Give the records below again exactly, and exclude each picture.

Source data
• • •

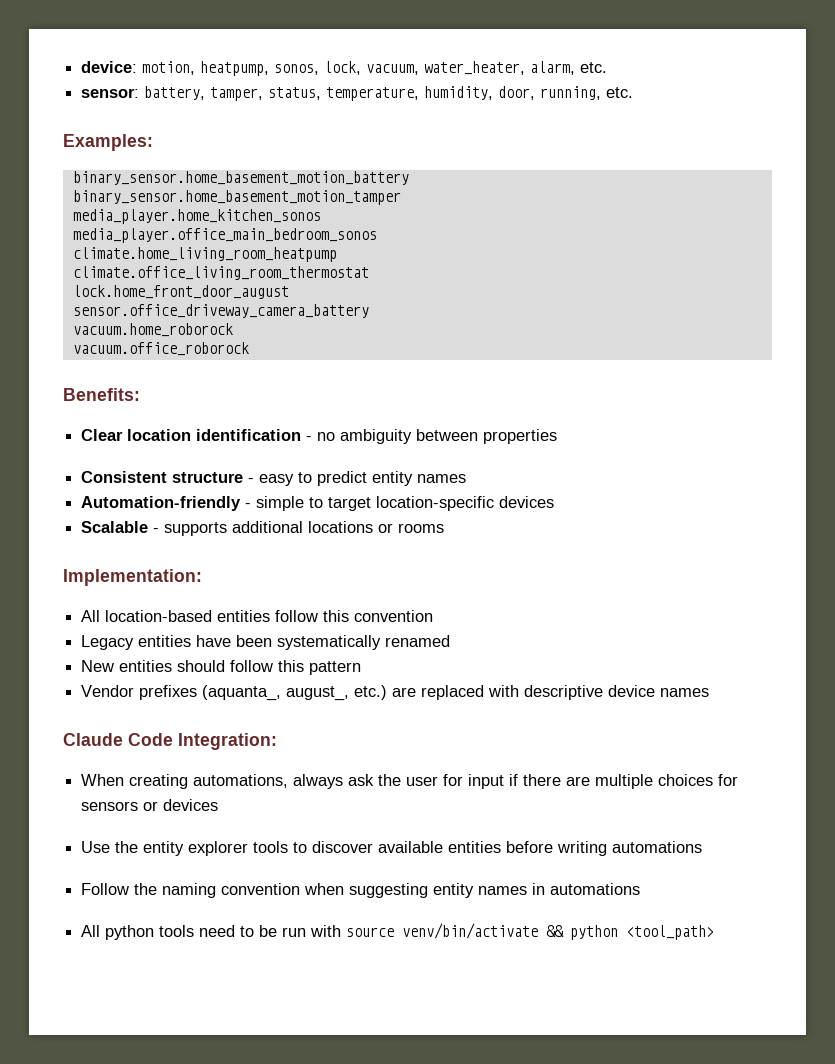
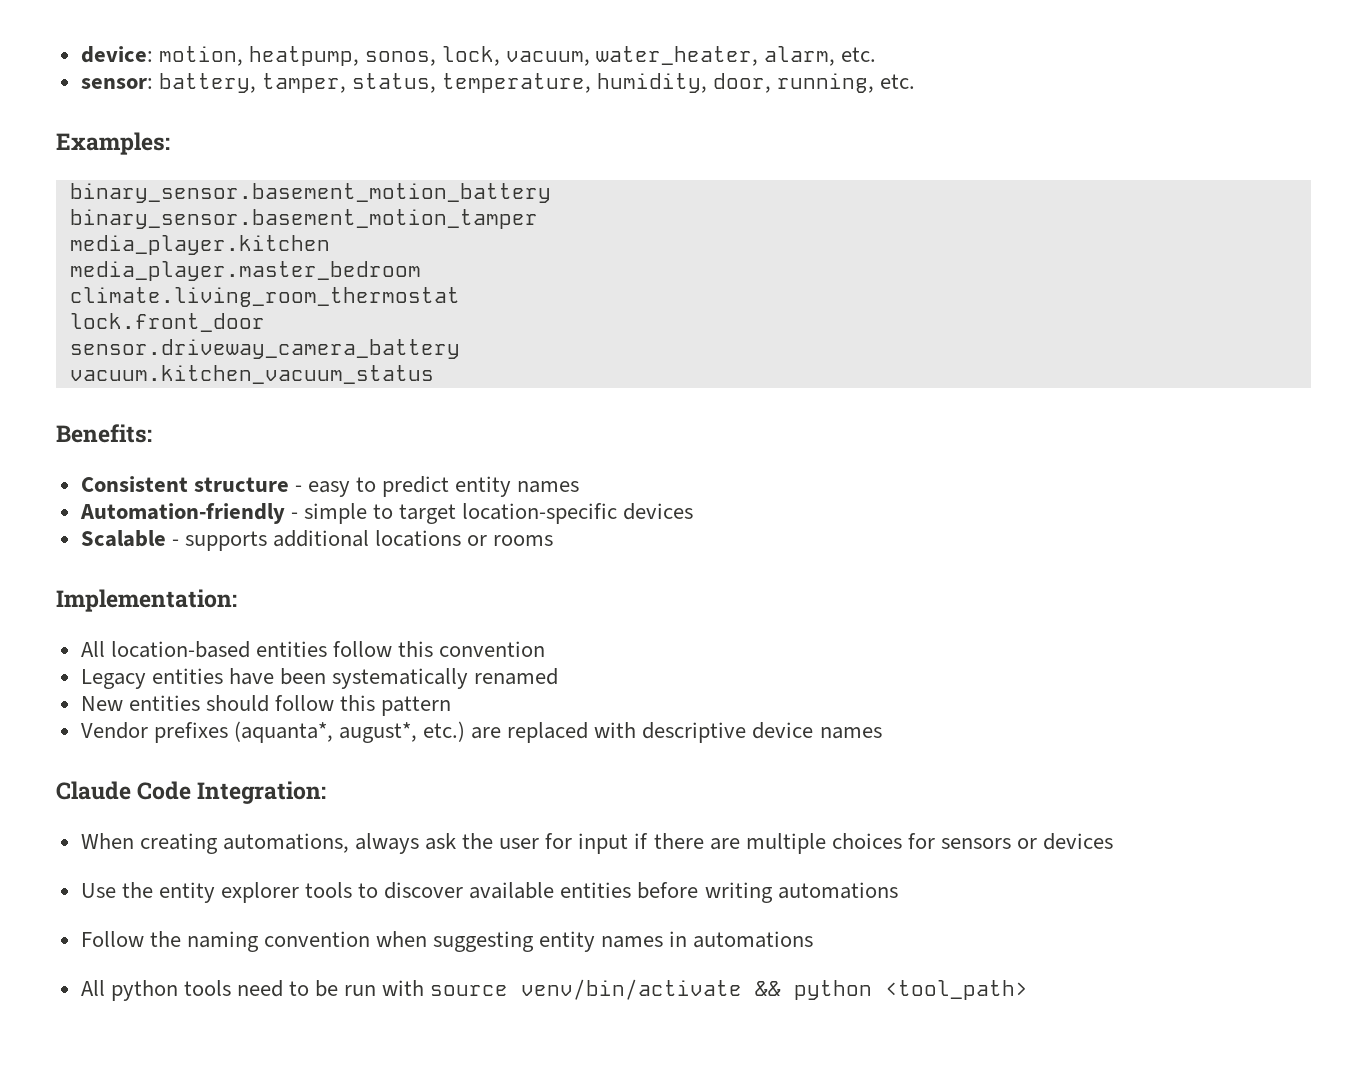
- binary_sensor.home_basement_motion_battery
- binary_sensor.home_basement_motion_tamper
- media_player.home_kitchen_sonos
- media_player.office_main_bedroom_sonos
- climate.home_living_room_heatpump
- climate.office_living_room_thermostat
- lock.home_front_door_august
- sensor.office_driveway_camera_battery
- vacuum.home_roborock
- vacuum.office_roborock
+ binary_sensor.basement_motion_battery
+ binary_sensor.basement_motion_tamper
+ media_player.kitchen
+ media_player.master_bedroom
+ climate.living_room_thermostat
+ lock.front_door
+ sensor.driveway_camera_battery
+ vacuum.kitchen_vacuum_status
  Benefits:
- Clear location identification - no ambiguity between properties
- Vendor prefixes (aquanta_, august_, etc.) are replaced with descriptive device names
+ Vendor prefixes (aquanta*, august*, etc.) are replaced with descriptive device names

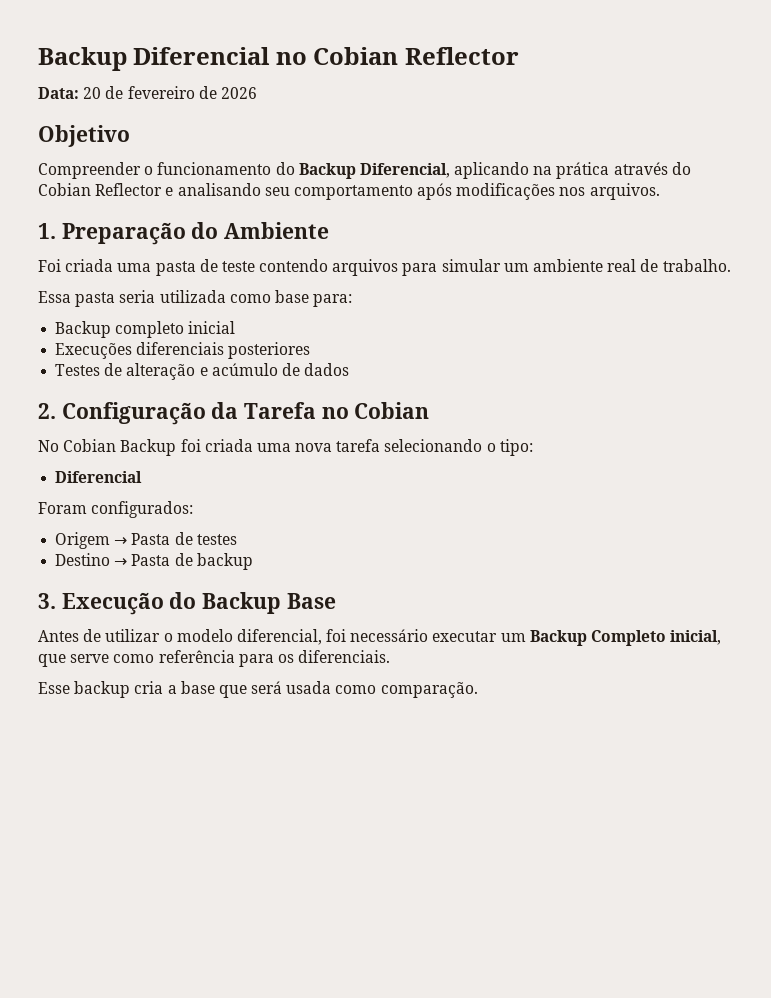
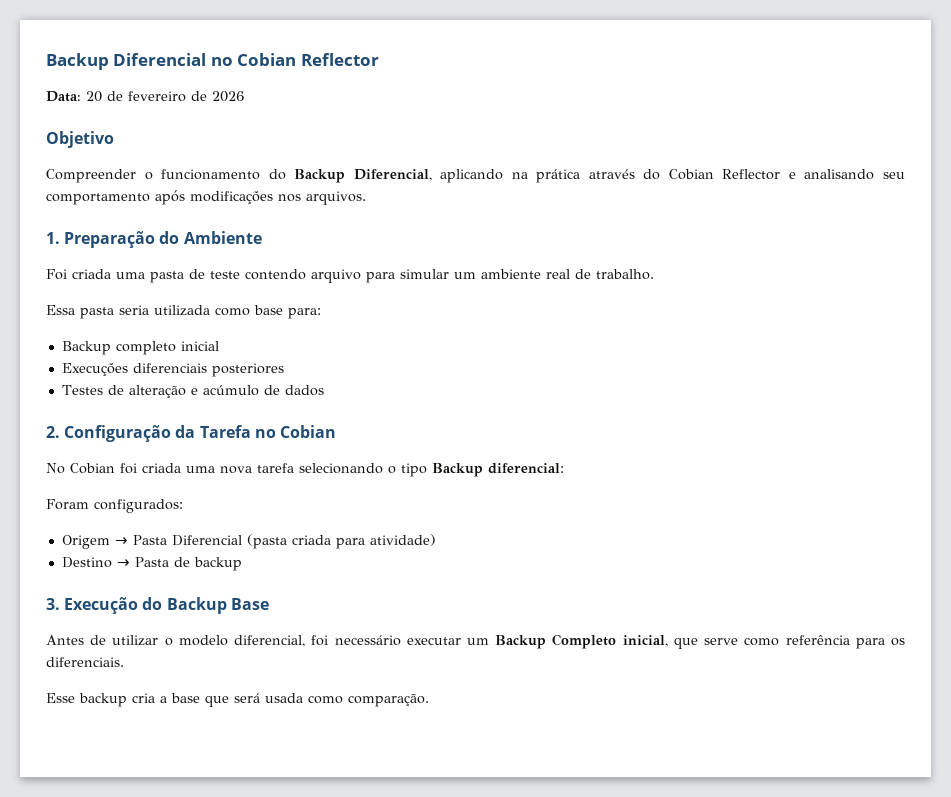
- Foi criada uma pasta de teste contendo arquivos para simular um ambiente real de trabalho.
+ Foi criada uma pasta de teste contendo arquivo para simular um ambiente real de trabalho.
- No Cobian Backup foi criada uma nova tarefa selecionando o tipo:
- Diferencial
+ No Cobian foi criada uma nova tarefa selecionando o tipo Backup diferencial:
- Origem → Pasta de testes
+ Origem → Pasta Diferencial (pasta criada para atividade)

• • •

* _Solved exercise_:
- binary_sensor.home_basement_motion_battery
- binary_sensor.home_basement_motion_tamper
- media_player.home_kitchen_sonos
- media_player.office_main_bedroom_sonos
- climate.home_living_room_heatpump
- climate.office_living_room_thermostat
- lock.home_front_door_august
- sensor.office_driveway_camera_battery
- vacuum.home_roborock
- vacuum.office_roborock
+ binary_sensor.basement_motion_battery
+ binary_sensor.basement_motion_tamper
+ media_player.kitchen
+ media_player.master_bedroom
+ climate.living_room_thermostat
+ lock.front_door
+ sensor.driveway_camera_battery
+ vacuum.kitchen_vacuum_status
  Benefits:
- Clear location identification - no ambiguity between properties
- Vendor prefixes (aquanta_, august_, etc.) are replaced with descriptive device names
+ Vendor prefixes (aquanta*, august*, etc.) are replaced with descriptive device names

- Foi criada uma pasta de teste contendo arquivos para simular um ambiente real de trabalho.
+ Foi criada uma pasta de teste contendo arquivo para simular um ambiente real de trabalho.
- No Cobian Backup foi criada uma nova tarefa selecionando o tipo:
- Diferencial
+ No Cobian foi criada uma nova tarefa selecionando o tipo Backup diferencial:
- Origem → Pasta de testes
+ Origem → Pasta Diferencial (pasta criada para atividade)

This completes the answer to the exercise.